As Marijuana Industry Picks up in Canada, China, Japan, South Korea Warn Citizens to Refrain From Cannabis

The marijuana industy in Canada is picking up and the future seems bright considering that tourists from around the world will have one more reason to visit Canada; however, some governments have already started asking their citizens to avoid cannabis while they are in Canada.

Three Asian governments are warning their citizens to refrain from marijuana. Japanese, South Korean, and Chinese governments are warning citizens not to use marijuana while they are in Canada.

Chinese consulate in Toronto issued a statement dated Friday reminding Chinese in its jurisdiction and students, in particular, “to avoid contact with and use of marijuana for the sake of ensuring your own physical and mental health.” Canada legalized the sale of recreational marijuana on Oct. 17.

The Chinese statement, posted on the consulate’s website, included a long explanation of the Canadian and provincial laws, advising them to read it carefully to avoid running afoul of the new regulations. Both Japan and South Korea warned their citizens in Canada ahead of the legalization.

The Japanese consulate in Vancouver warned on its website that Japanese laws outlawing the possession and sale of marijuana may be applied to actions taken abroad. “Japanese residents and travellers should take ample care to stay away from marijuana, including food and beverages that include marijuana,” the statement read in part.

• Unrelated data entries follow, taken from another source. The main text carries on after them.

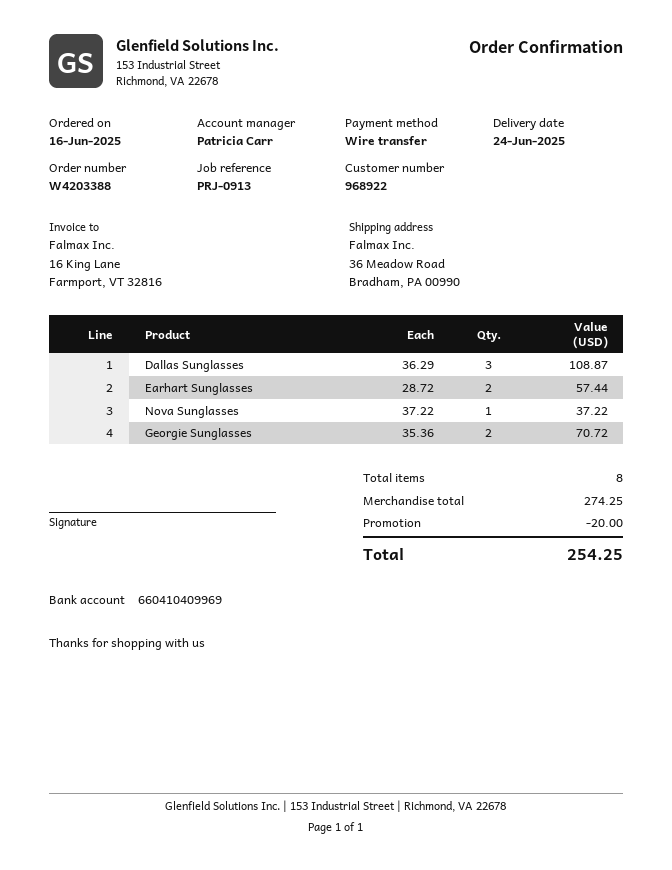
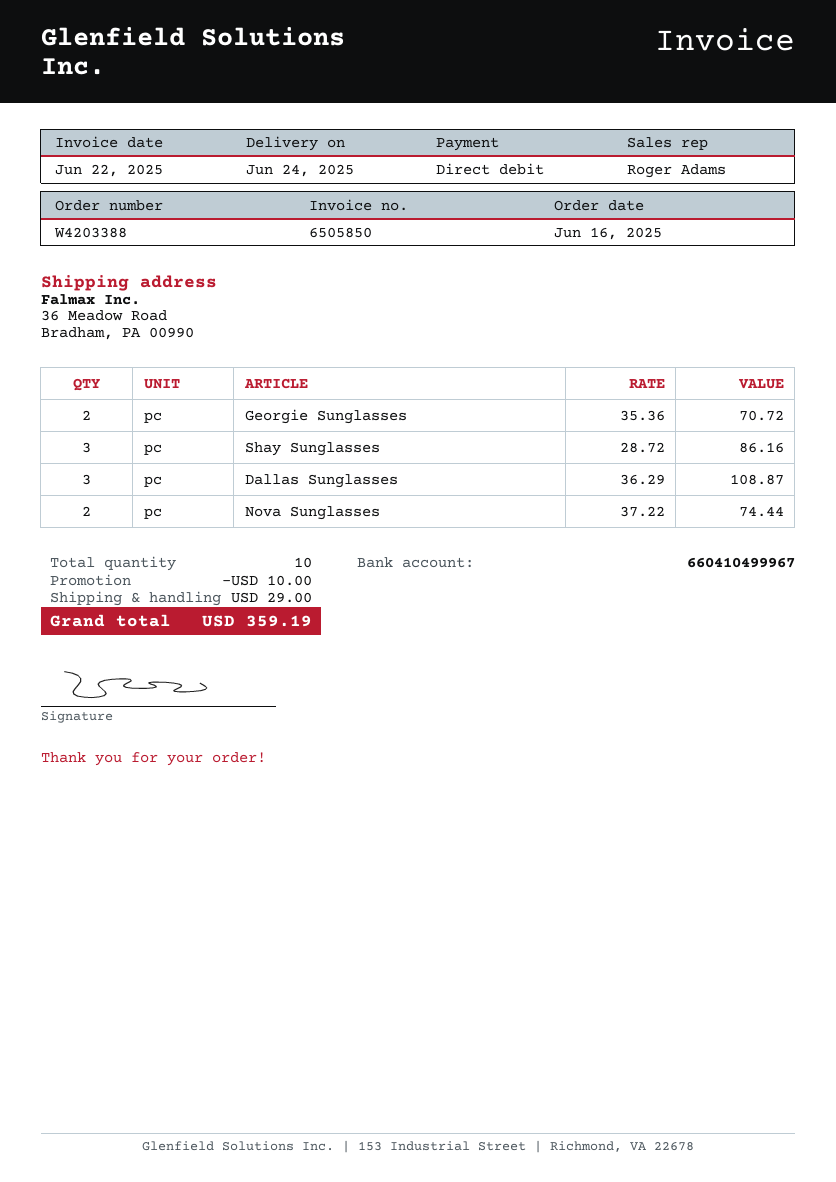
sales rep: Patricia Carr -> Roger Adams
payment method: bank transfer -> direct debit
bank account: 660410409969 -> 660410499967
Earhart Sunglasses: 2 x 28.72 = 57.44 -> none
Nova Sunglasses: 1 x 37.22 = 37.22 -> 2 x 37.22 = 74.44
Shay Sunglasses: none -> 3 x 28.72 = 86.16
total quantity: 8 -> 10
discount: 20.00 -> 10.00
shipping: none -> 29.00
total: 254.25 -> 359.19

South Korea held information sessions in Canada and used a government website and TV broadcasts to lay down the law for its citizens. “Even in a place where marijuana is legalized, if our citizens smoke, purchase, possess or deliver marijuana, it’s a criminal act, so they will be punished,” the embassy in Canada tweeted. “Please be careful.” Neither statement from Japan and South Korea explained how they might attempt to enforce their laws against smoking marijuana while abroad. Police and customs officials in South Korea did not answer calls seeking comment.

Both South Korea and Japan have very strict anti-drug laws. In Korea, smoking, buying, possessing or delivering marijuana is punishable by up to five years in prison or a fine of up to 50 million won ($44,000).